Now, any court removal order on social media is carried out by listing URLs of fraudulent content rather than individual links for every piece of disinformation. “Needing new judicial processes for new URLs of content bringing falsehoods was becoming a game of whack-a-mole,” Brant said. 

“I’ve seen fake news about the national bank cutting welfare checks that don’t exist, or of the government cutting benefits,” Cassia Silva do Nascimento, a 51-year-old cleaner, told Rest of World. Once discovered to be fake, it doesn’t matter — the damage is done. “Fake news always reinforces something that we already think or at least consider possible,” said Lima, the NGO consultant.

Brant says the head of the TSE can only exercise the order of removing fake news immediately if the piece of content is identical to others that “have already been deemed falsehoods regarding electoral integrity,” and involves not what candidates say about each other, but about the electoral process and authorities.

Being the TSE’s head, de Moraes is in charge of executing the order when the court deems content to be fake. One single person having so much power is worrisome, particularly because the new resolution is meant to address fake news not only in this election but others to come.

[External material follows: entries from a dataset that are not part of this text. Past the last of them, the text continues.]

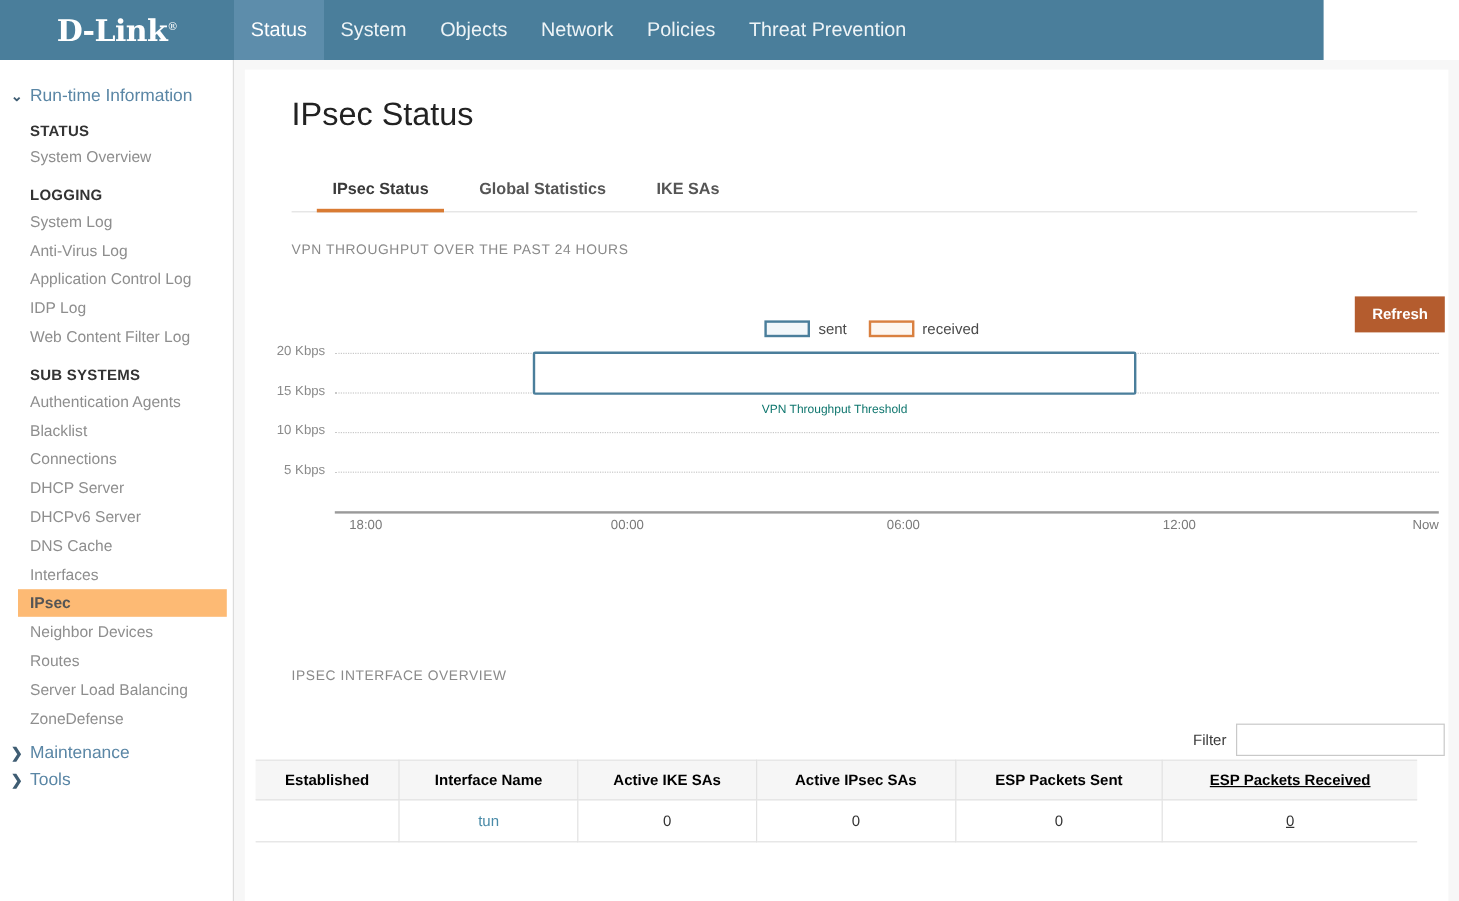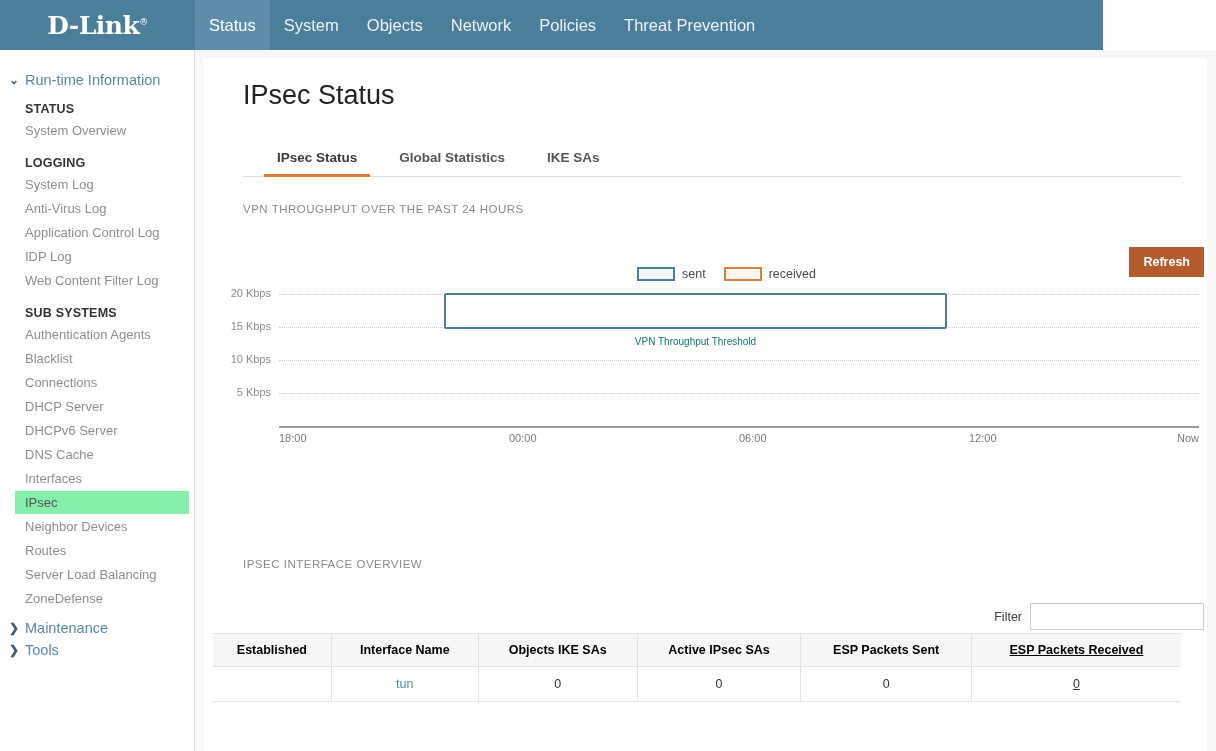"18:00" span.xtick { left: 0px -> 12px }
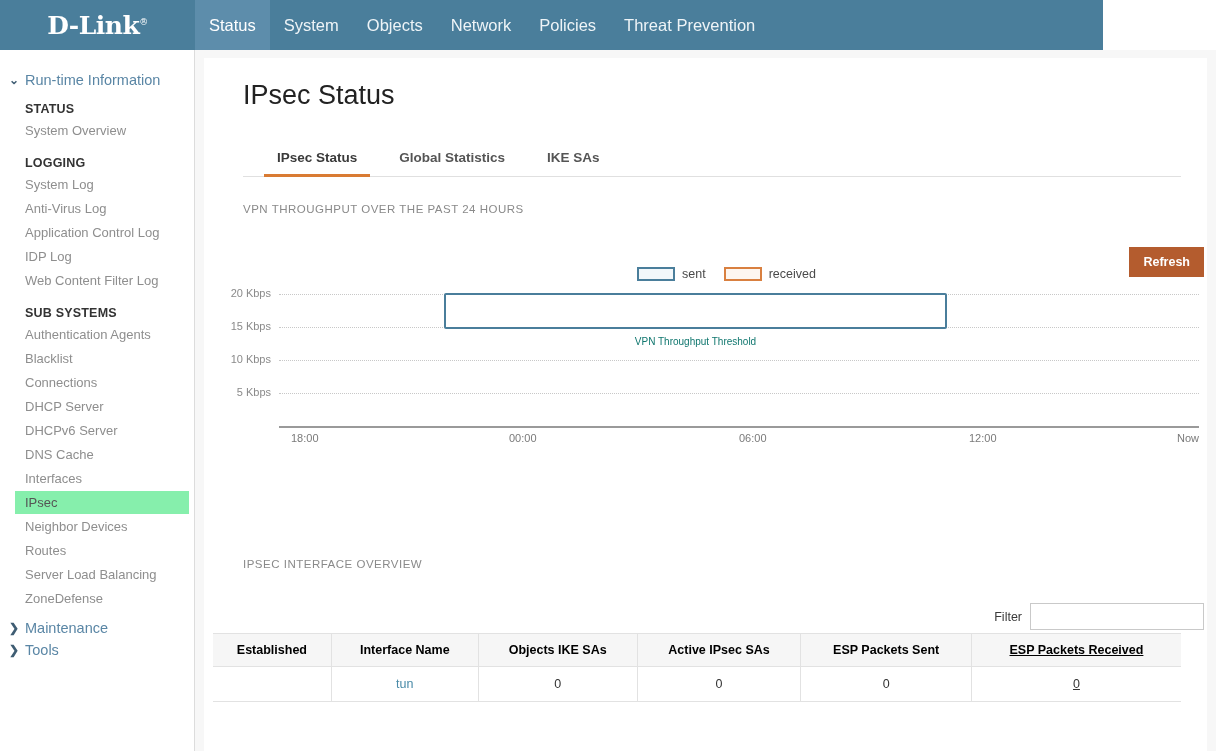"IPsec" .sb-link.selected { background: #86efac -> #fdba74; font-weight: none -> bold }
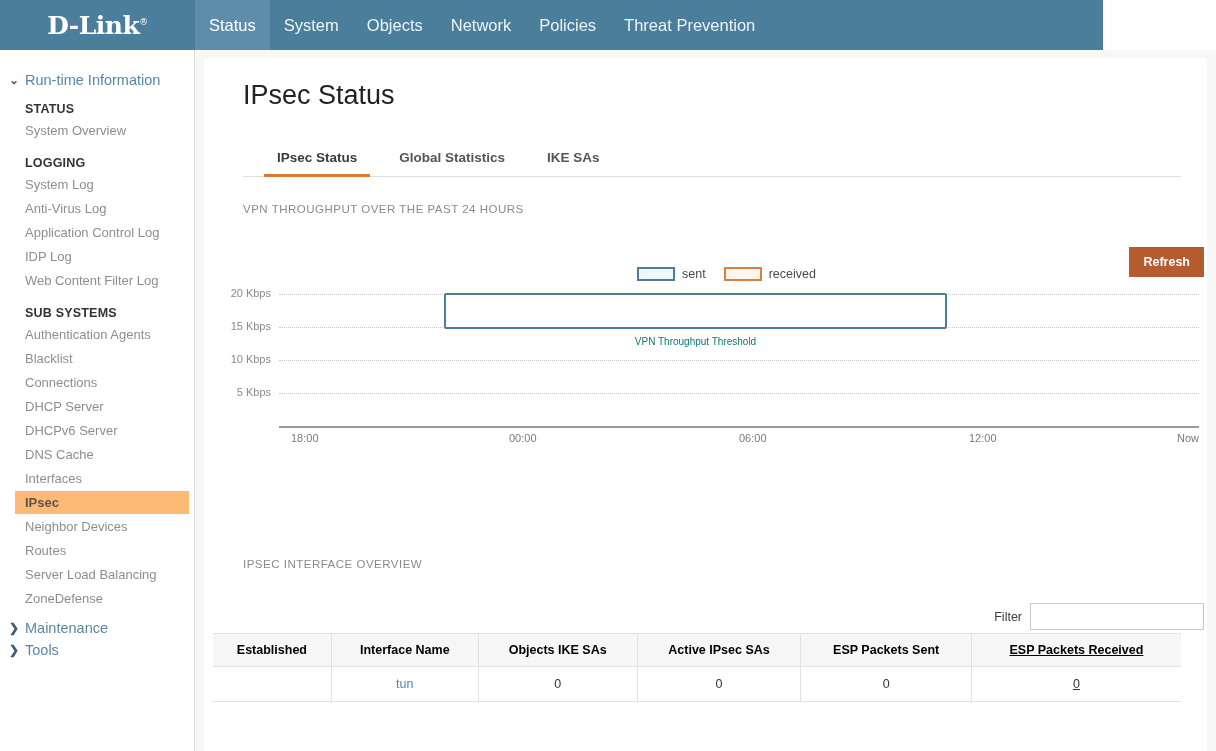"Objects IKE SAs" th { text: Objects -> Active }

“That amount of concentrated power will always be a long-term vulnerability to the viability of democracy,” Graham Brookie, senior director of the Atlantic Council’s Digital Forensic Research Lab, told Rest of World. 

But, overall, Brookie considers that the TSE “has been thoughtful, fair, and balanced” in how it’s dealing with the impact of disinformation on Brazilian elections. “In an ideal world, we would have time to judge each material in question and keep people accountable, but we don’t have that time,” Carvalho Teixeira told Rest of World. “Everything that is shared today will only get a judicial response after the elections, and at that point, the moment to dispel fake information is gone.”